The two terms hegemon and global policeman are not identical in meaning. The former term defines capacity for dominant control anywhere on earth, whereas the latter may also include small or large areas outside control, along with monitoring and attempted enforcements, but does not define any level of effectiveness.

==In international law==

No formal recognition of this position exists. Theoretically, in international law, all nations are equal; "par in parem non habet imperium", no authority between equals, is the principle applied, although, in reality some states are relatively more powerful than others. States are "immortal" and cannot be indicted.

== Comparison with state policing ==
Within states, law restrains and limits power; between states, the opposite is true.

The Peelian principles of policing includes: the duty to prevent crime, keep the peace and uphold the law, with the consent of the public, and with minimal use of force and restraint; to act impartially; and not to usurp the powers of the judiciary. The latter standard requires a presumption of innocence. Candidates for police recruitment and promotion are appointed on merit, whereas a 'global policeman' is self-appointed faute de mieux.

Within states, a monopoly on violence is the norm; the police may carry weapons, but few others do so (the United States is an exception, prompting Charles Lane to ask if it is 'really a state'). Internationally, a 'global policeman' is but one heavily armed state among two hundred others.

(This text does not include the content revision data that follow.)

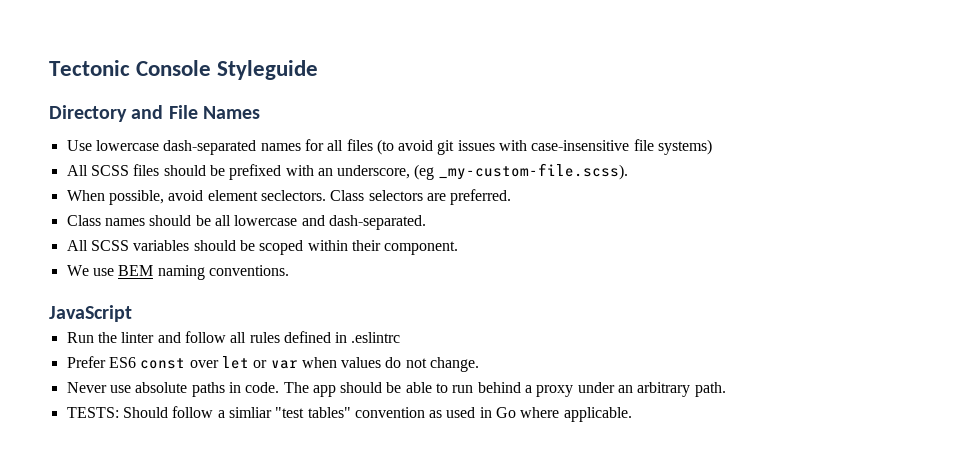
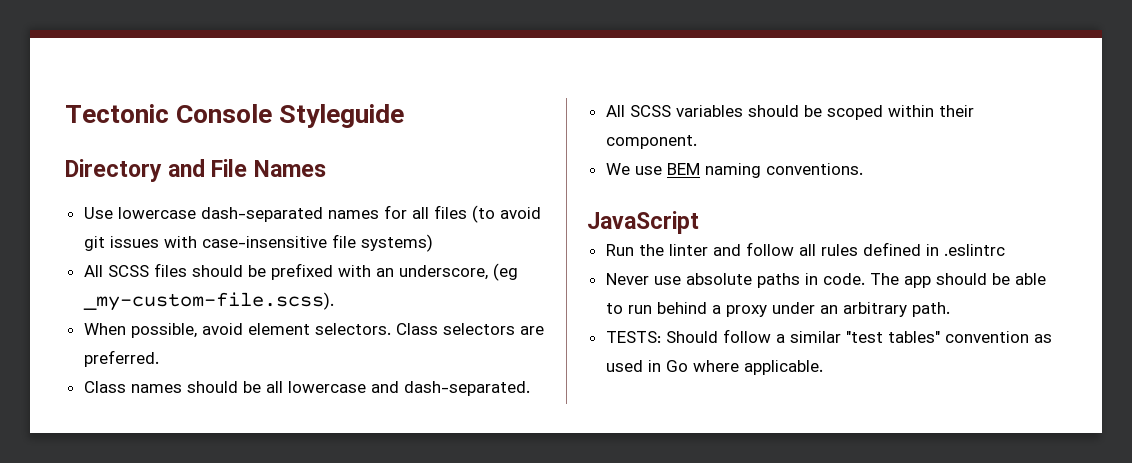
[260,190,326,201] seclectors. -> [314,323,391,335] selectors.
[66,356,480,372] // Prefer ES6 const over let or var when values do not change. -> (1005, 250) none
[228,407,272,418] simliar -> [789,331,841,343] similar

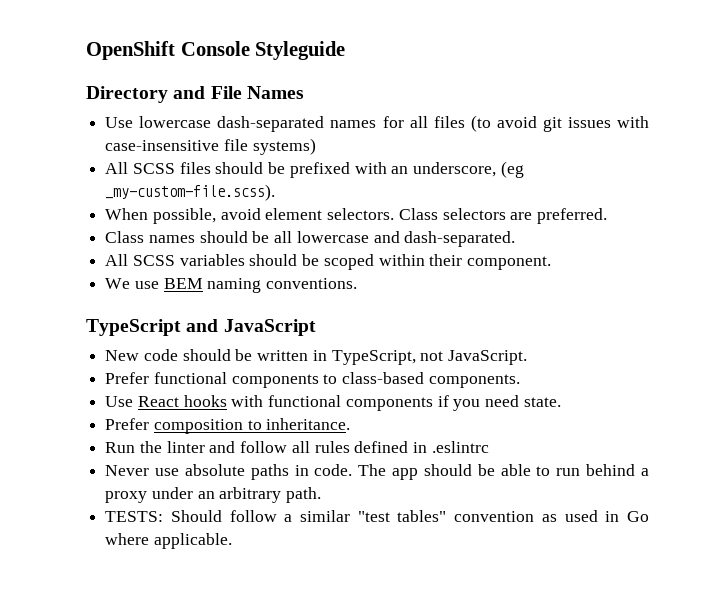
[65,104,169,123] Tectonic -> [86,41,175,60] OpenShift
(863, 169) none -> [86,319,219,336] TypeScript and
(699, 222) none -> [105,349,528,365] [105,372,520,388] [105,395,561,411] [105,418,351,434] // New code should be written in TypeScript, not JavaScript. // Prefer functional components to class-based components. // Use React hooks with functional components if you need state. // Prefer composition to inheritance.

To confer the role of 'global policeman' on any self-interested, expansionary state implies a conflict of interest. States wage war with maximum force; engage in arms sales; form alliances and thus lack impartiality.

==History==

The United Kingdom made efforts to end the slave trade through the West Africa Squadron. In 1827, Britain, jointly with France and Russia, intervened on the side of Greek independence, destroying the Turkish fleet at the Battle of Navarino. During the Crimean War, the Russian Empire was forced to withdraw from Moldavia and Wallachia largely due to diplomatic pressure and the threat of intervention from Austria, while military intervention by Britain and France, including the Siege of Sevastopol, ultimately defeated Russia and preserved the Ottoman Empire.

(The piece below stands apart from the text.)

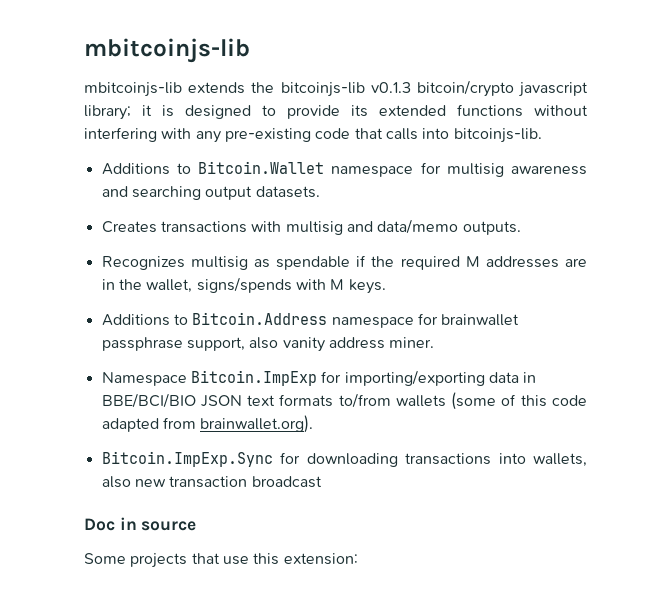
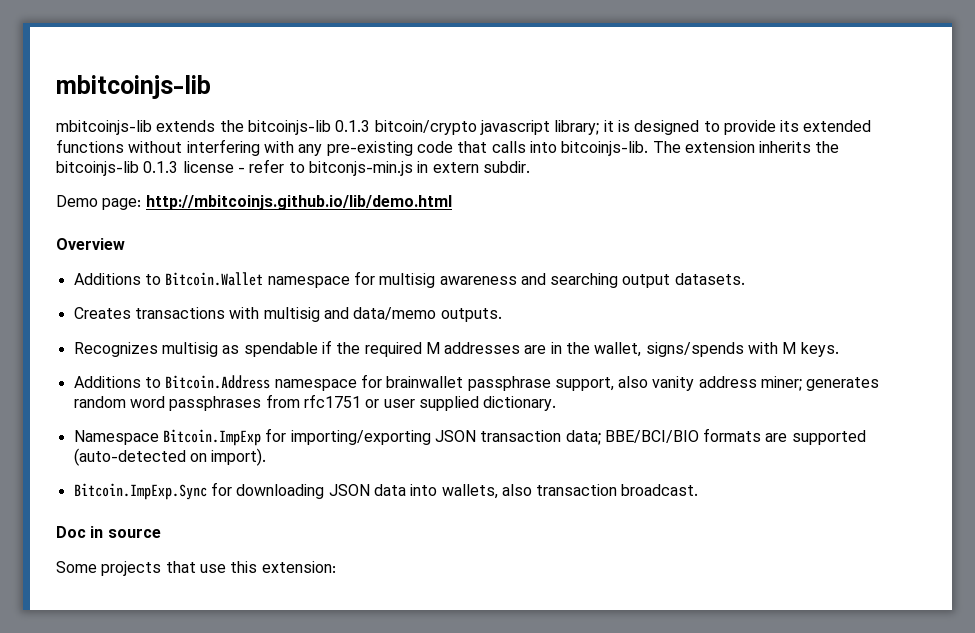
[370,82,411,93] v0.1.3 -> [335,120,371,132] 0.1.3
(542, 135) none -> [652,141,840,153] [56,159,530,176] [56,195,452,210] [56,238,125,250] The extension inherits the bitcoinjs-lib 0.1.3 license - refer to bitconjs-min.js in extern subdir. // Demo page: http://mbitcoinjs.github.io/lib/demo.html // Overview
[389,337,435,348] [101,370,537,386] [101,392,587,410] [101,415,314,433] miner. // Namespace Bitcoin.ImpExp for importing/exporting data in BBE/BCI/BIO JSON text formats to/from wallets (some of this code adapted from brainwallet.org). -> [761,376,880,391] [73,394,557,411] [73,428,866,446] [73,448,267,466] miner; generates random word passphrases from rfc1751 or user supplied dictionary. // Namespace Bitcoin.ImpExp for importing/exporting JSON transaction data; BBE/BCI/BIO formats are supported (auto-detected on import).
[405,453,492,465] transactions -> [328,484,406,496] JSON data
[134,476,322,488] new transaction broadcast -> [536,484,699,496] transaction broadcast.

From 1914–1945 no one state was hegemonic, with Britain's power decreasing, but still very much a leading, world role, and with rising powers such as the United States, the Empire of Japan, and later Nazi Germany and the Soviet Union. In an era of multipolarity and diffused responsibility, fascist dictators arose and Europe sank into two world wars. According to Richard J. Evans, "The authoritarian German challenge to democratic Britain then, is comparable to the authoritarian Chinese challenge to democratic America now."

Between the years 1945 and 1990, the world trade was dominated by the Soviet Union and the United States in what was known to be the Cold War.

The Truman Doctrine of 1947 promised assistance to anti-communist allies. "The right of neutrality was abolished... it was an era of aggressive peacetime policy which marked the beginning of America's role as global policeman." Since the end of the Cold War, "the enemy is terrorism, not communism". But after a disastrous intervention in Somalia in 1993, the United States was reluctant to engage in humanitarian intervention in Bosnia and Rwanda.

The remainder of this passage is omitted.